In an article just published in the Journal of Applied Physics, we documented the evolution of a single technology – aircraft. We predicted this evolutionary path based on the laws of physics and their application to how designs evolve in the natural world. This is the constructal law: for a flow system to persist in time (in effect, to live) its configuration must evolve to allow greater and easier access to its currents.

We showed that aircraft must have predictable (theoretical) design features that unite them with the birds and other flying animals. For example, larger aircraft must be faster, more efficient as vehicles and must cover greater distances. The engine weight must be proportional to the total body weight; this scaling is the same throughout animal design, where the size of the body parts driving the movement (muscle, heart, lung) is proportional to the body size.

Large or small, an aircraft must have a wing span that is proportional to the fuselage length. The fuel load must be proportional to the body size.
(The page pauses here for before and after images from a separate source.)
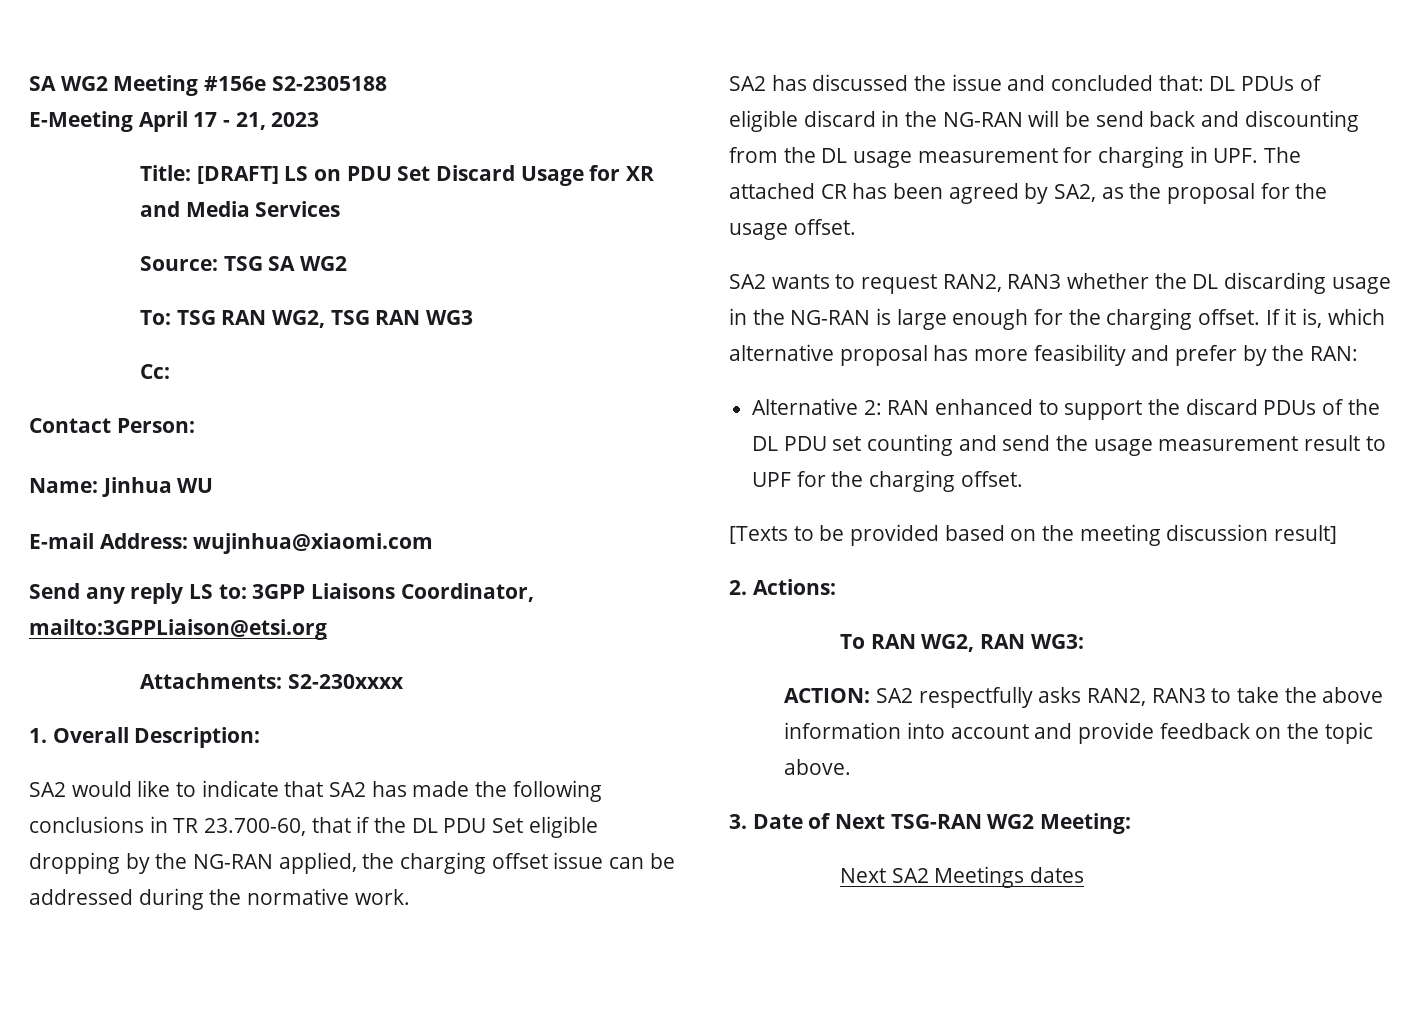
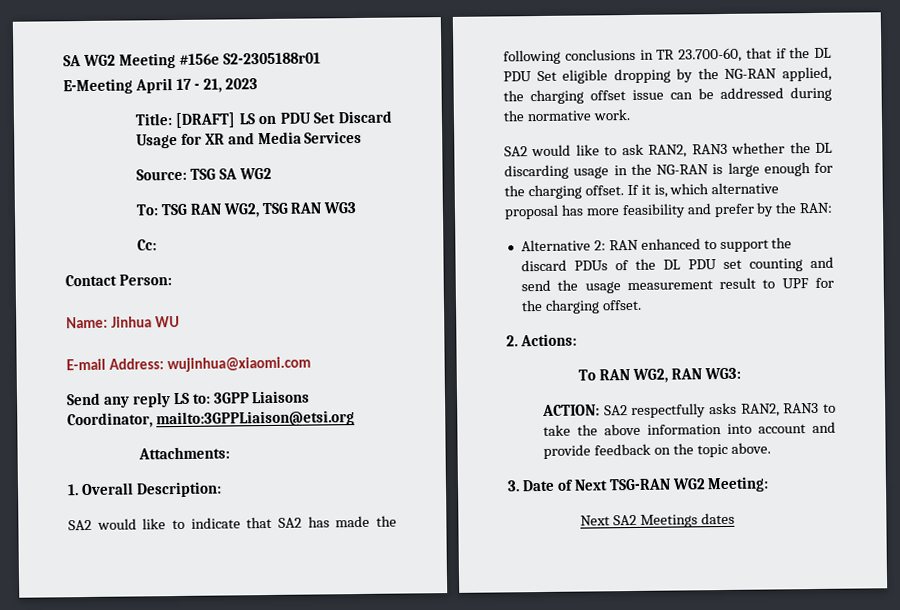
- SA WG2 Meeting #156e S2-2305188
+ SA WG2 Meeting #156e S2-2305188r01
- Attachments: S2-230xxxx
+ Attachments:
- SA2 has discussed the issue and concluded that: DL PDUs of eligible discard in the NG-RAN will be send back and discounting from the DL usage measurement for charging in UPF. The attached CR has been agreed by SA2, as the proposal for the usage offset.
- SA2 wants to request RAN2, RAN3 whether the DL discarding usage in the NG-RAN is large enough for the charging offset.
+ SA2 would like to ask RAN2, RAN3 whether the DL discarding usage in the NG-RAN is large enough for the charging offset.
- [Texts to be provided based on the meeting discussion result]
The animal design counterparts of these human-designed, technological features are evident. Looking at how these evolutionary laws govern the current trend followed by aircraft until now, we can predict the same laws will govern how aircraft will change into the future.

We’ve used the constructal law to predict the design features of many other seemingly unrelated natural phenomena. For example, the shape of river basins (four tributaries feeding into one larger channel), vegetation (roots, trunks, branches, forests), animal design (body insulation, respiration, blood circulation, skeleton, and ability to swim, run, or fly) and the wheel as a natural rather than human design.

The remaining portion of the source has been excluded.